On May 5, Sands dies in the prison hospital on day 66 of his hunger strike, prompting rioting in nationalist areas of Northern Ireland. Over 100,000 people line the route of his funeral, which is conducted with full IRA military honours. Margaret Thatcher showed no sympathy for his death.

In the two weeks following Sands’ death, three more hunger strikers die – Francis Hughes on May 12, and Raymond McCreesh and Patsy O’Hara on May 21. The deaths result in further rioting in Northern Ireland, particularly Derry and Belfast. Following the May 21 deaths, Primate of All Ireland Tomás Ó Fiaich criticises the British government’s handling of the hunger strike. Despite this, Thatcher still refuses to negotiate a settlement.

On July 28, following the deaths of Joe McDonnell (July 8) and Martin Hurson (July 13), the families of some of the hunger strikers attend a meeting with Catholic priest Father Denis Faul. The families express concern at the lack of a settlement and a decision is made to meet with Gerry Adams later that day. At the meeting Father Faul puts pressure on Adams to find a way of ending the strike, and Adams agrees to ask the IRA leadership to order the men to end the hunger strike. The following day Adams holds a meeting with six of the hunger strikers to outline a proposed settlement on offer from the British government should the strike be brought to an end. The strikers reject the settlement, believing that accepting anything less than their original demands will be a betrayal of the sacrifice made by Bobby Sands and the other men who had died.

On July 31, the hunger strike begins to break when the mother of Paddy Quinn insists on medical intervention to save his life. The following day Kevin Lynch dies, followed by Kieran Doherty on August 2, Thomas McElwee on August 8, and Michael Devine on August 20. On September 6, the family of Laurence McKeown becomes the fourth family to intervene and asks for medical treatment to save his life, and Cahal Daly issues a statement calling on republican prisoners to end the hunger strike.
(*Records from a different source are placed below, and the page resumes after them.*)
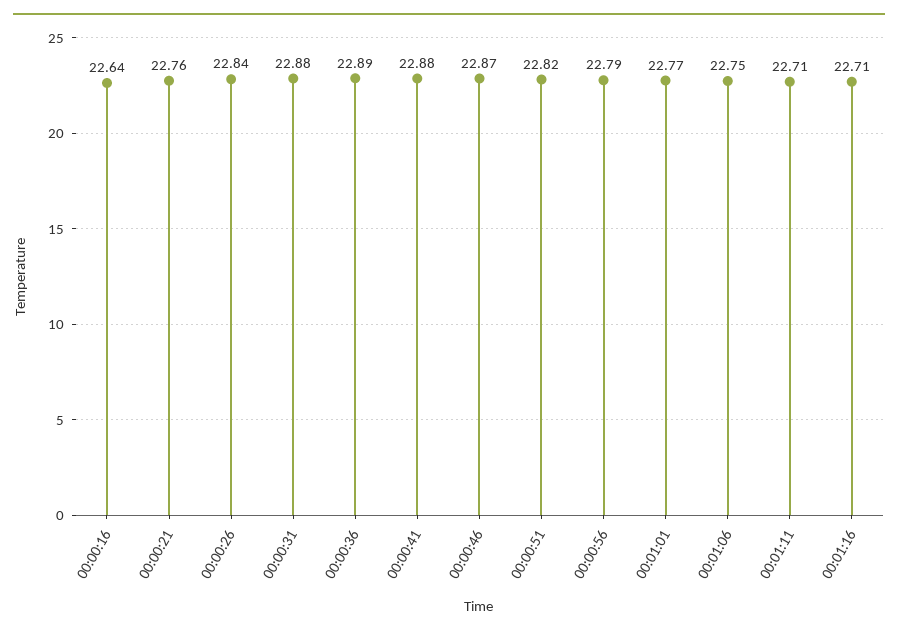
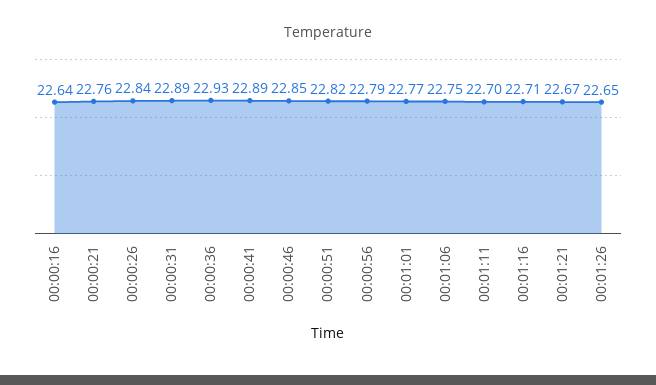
00:00:31: 22.88 -> 22.89
00:00:36: 22.89 -> 22.93
00:00:41: 22.88 -> 22.89
00:00:46: 22.87 -> 22.85
00:01:11: 22.71 -> 22.7
00:01:21: none -> 22.67
00:01:26: none -> 22.65

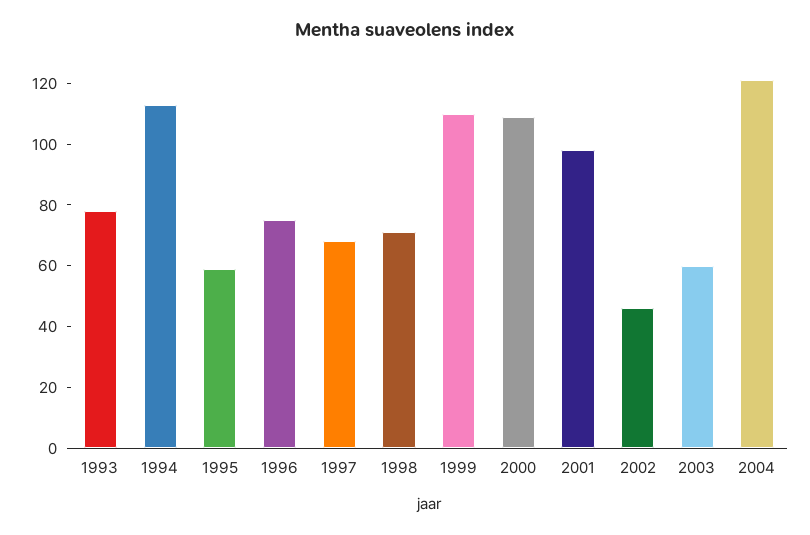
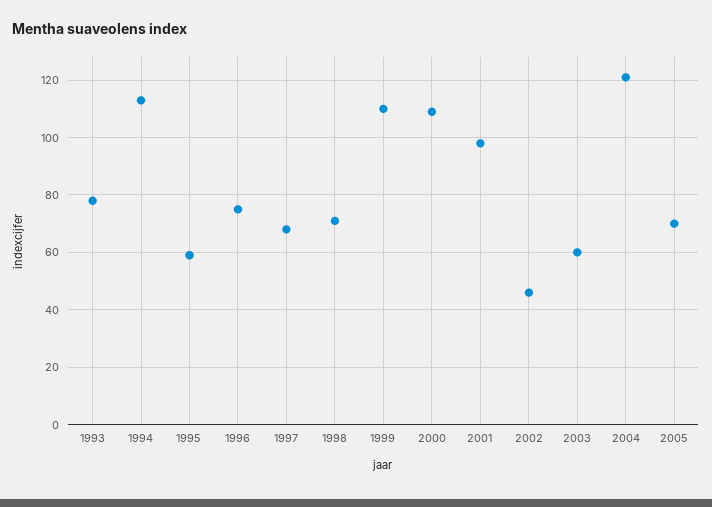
2005: none -> 70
A week later James Prior replaces Humphrey Atkins as Secretary of State for Northern Ireland and meets with prisoners in an attempt to end the strike. Liam McCloskey ends his strike on September 26 after his family says they will ask for medical intervention if he becomes unconscious. It also becomes clear that the families of the remaining hunger strikers will also intervene to save their lives. The strike is called off at 3:15 PM on October 3. Three days later Secretary of State Prior announces partial concessions to the prisoners including the right to wear their own clothes at all times. The only one of their original five demands still outstanding is the right not to do prison work. Following sabotage by the prisoners and the Maze Prison escape in 1983, the prison workshops are closed, effectively granting all five of the demands but without any formal recognition of political status from the government.

Over the summer of 1981, ten hunger strikers die. Thirteen others begin refusing food but are taken off hunger strike, either due to medical reasons or after intervention by their families. Many of them still suffer from the effects of the strike, with problems including digestive, visual, physical and neurological disabilities.